New York

Vera Neumann, Occasional Stripe, n.d., watercolor on paper, 24 × 24". From the series “Abstracts,” ca. 1960–90.

Vera Neumann, Occasional Stripe, n.d., watercolor on paper, 24 × 24". From the series “Abstracts,” ca. 1960–90.

Vera Neumann

Alexander Gray Associates

Vera Neumann, Occasional Stripe, n.d., watercolor on paper, 24 × 24". From the series “Abstracts,” ca. 1960–90.

Sonia Delaunay’s textile designs are seen as art these days, but that may be because she began and ended her career as a painter. In the 1970s, the feminist-inspired Pattern and Decoration movement claimed to undermine the hierarchical distinction between fine and decorative art, and yet the practitioners of P&D always identified themselves as artists, never as designers—the dichotomy was still in force. In exhibiting Vera Neumann (1907–1993)—best known by her first name alone—as an artist rather than as the textile designer who became what this show’s press release calls “a revolutionary icon of American design and brand development” and “one of the most successful female entrepreneurs of her time,” Alexander Gray Associates bet that the distinction may finally be eroding.

To some extent, though, the gallery may have hedged its bet. “Vera Paints a Rainbow” was its second exhibition of her original works—underlining commitment to the cause—but like the previous one last year, this was a summer show, and summer is meant to be the season for lighter fare, not the serious stuff. In fact, Vera’s works—or rather, Neumann’s, if we are thinking of her as an artist rather than a brand—would be impressive any time of year. Those here were mostly in watercolor or watercolor and ink on paper, though some pieces feature tissue-paper collage; the majority are undated. In formal verve and at times almost reckless coloristic inventiveness, the best of them would not suffer in comparison with those by Delaunay, or by Matisse or Miró or Calder (whose work they sometimes echo too closely, however) or any of the other high modernists who might have influenced her.

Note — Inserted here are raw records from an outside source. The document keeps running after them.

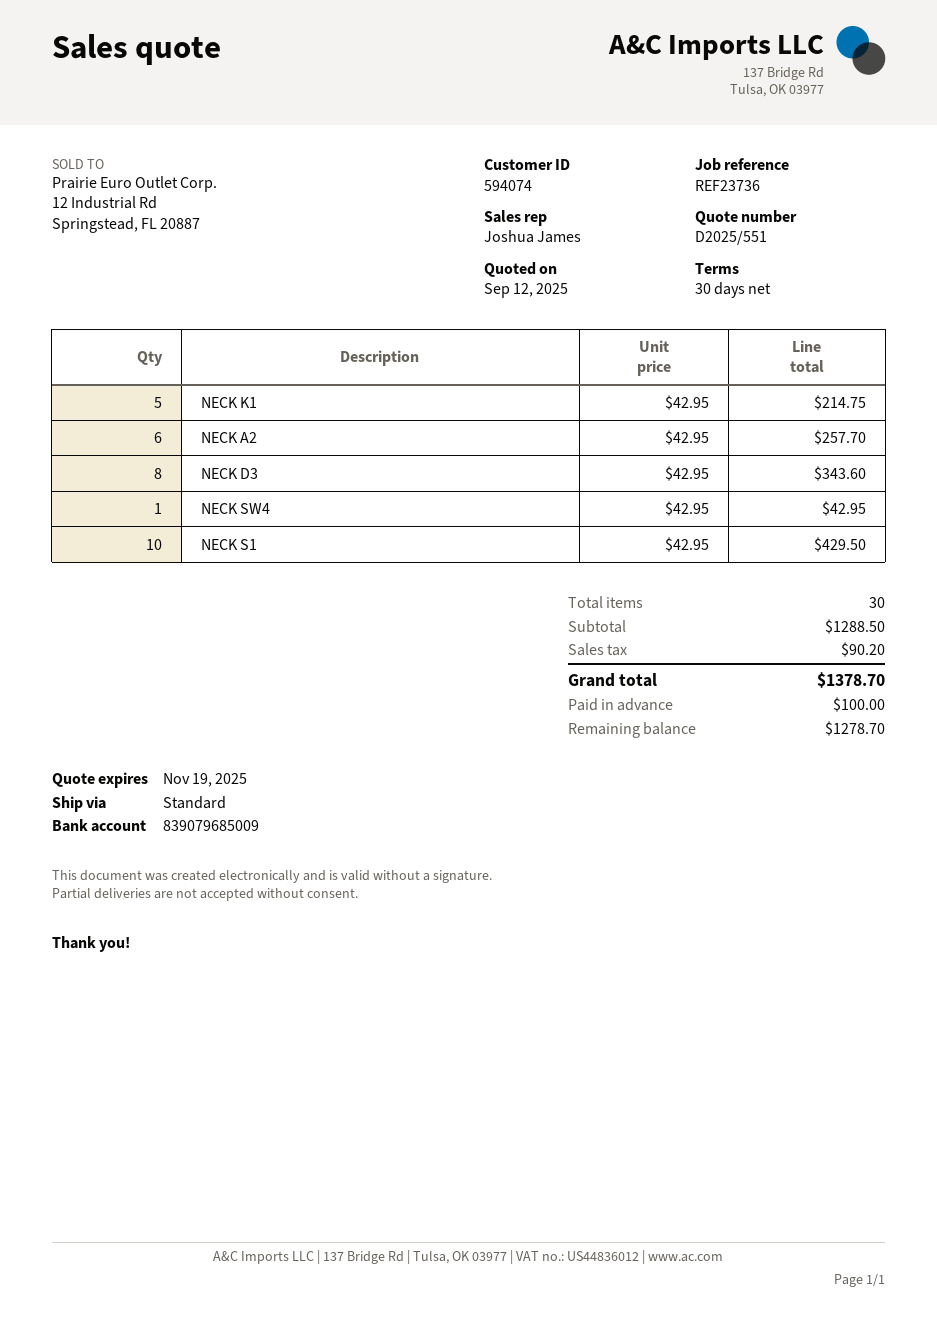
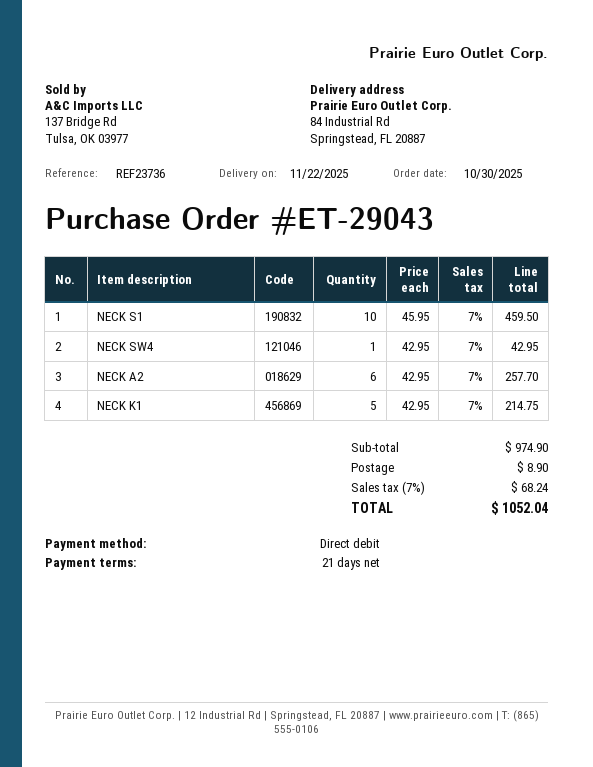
payment terms: 30 days -> 21 days
NECK D3: 8 x 42.95 = 343.60 -> none
NECK S1: 10 x 42.95 = 429.50 -> 10 x 45.95 = 459.50
subtotal: 1288.50 -> 974.90
shipping: none -> 8.90
tax: 90.20 -> 68.24
total: 1378.70 -> 1052.04

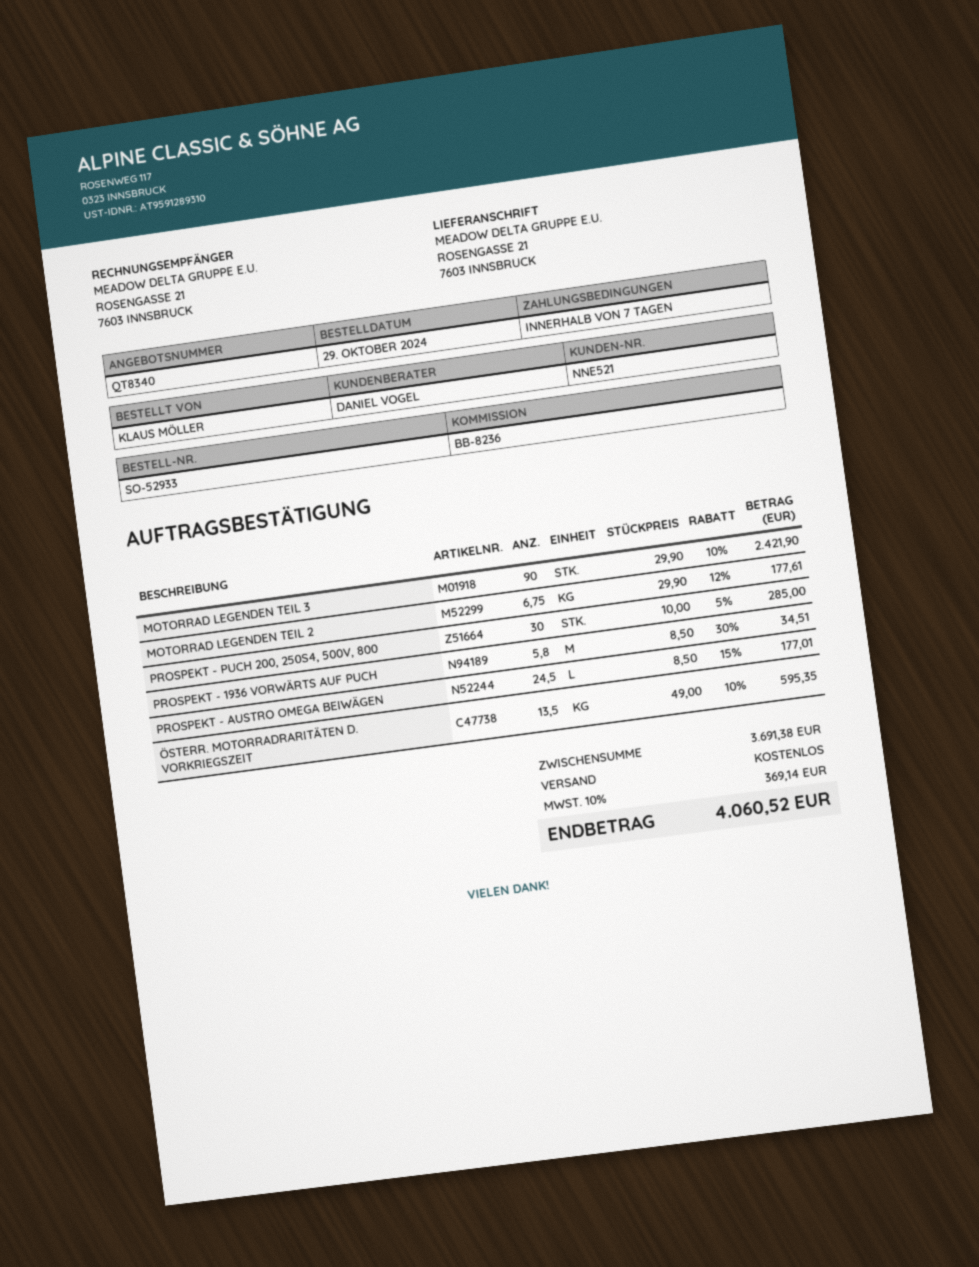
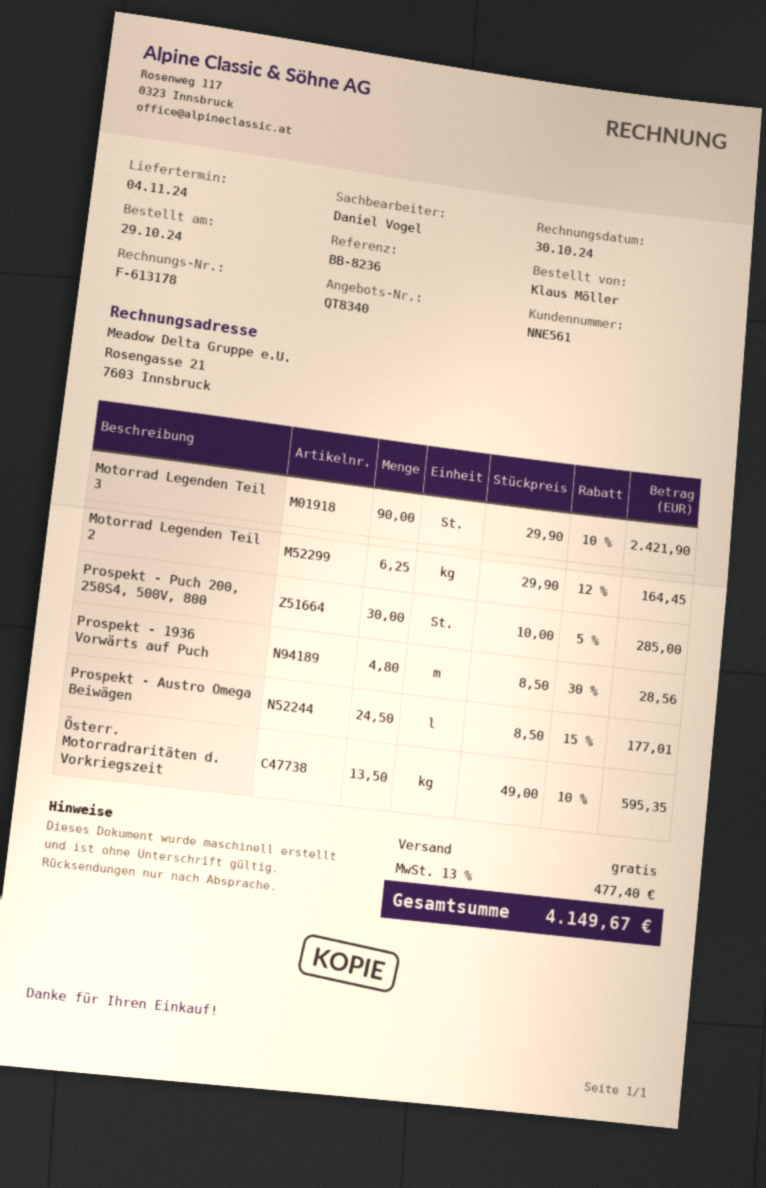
customer number: NNE521 -> NNE561
MOTORRAD LEGENDEN TEIL 2: 6.75 x 29.90 - 12% = 177.61 -> 6.25 x 29.90 - 12% = 164.45
PROSPEKT - 1936 VORWÄRTS AUF PUCH: 5.8 x 8.50 - 30% = 34.51 -> 4.8 x 8.50 - 30% = 28.56
tax: 10% = 369.14 -> 13% = 477.40
total: 4060.52 -> 4149.67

In the gallery, it seemed entirely irrelevant whether a given design was conceived for reproduction on a scarf, a napkin, a plate, or whatever. Yes, some are just too cute, or vapidly cheerful. But many hold up as self-sufficient works of art. This is particularly true of Neumann’s abstract designs; a watercolor of mostly orangish-red and pink vertical stripes interspersed with just a few slender blue ones possesses surprising force. The red stripe on the right boldly advances, as one would expect, yet somehow Neumann was able to induce the red stripe on the left to recede—no easy task. In another abstract piece, swooping black lines lightly attached to each other by umbilical drips seem to dance a pas de deux with some wildly energetic orange swirls on a backdrop of yellow and pale-blue forms; it has all the freedom and richness of good Abstract Expressionism, but with existential angst displaced by a sunny disposition. Neumann’s floral compositions are at best a kind of disguised abstraction, a way of using repetition and pattern without much concern for mimetic specificity. They are mostly more subdued in effect than her pure abstractions. Weakest are the most representational pieces, often showing single things—a fish, a starfish, a bunch of carrots. Yet, to the extent that even these works give us a fuller picture of the range of Neumann’s quotidian art, I would not have wished them away. Just as Delaunay could claim of her textile designs that “my research was purely pictorial and in plastic terms a discovery which served . . . us in our painting,” Neumann had every right to say of hers that “they were always paintings first that were then transferred to other things.” Again, the hierarchy between fine and applied art is troubled but fails to dissolve entirely. That just means we’ll have to learn to see Neumann’s work on both sides of the boundary at once.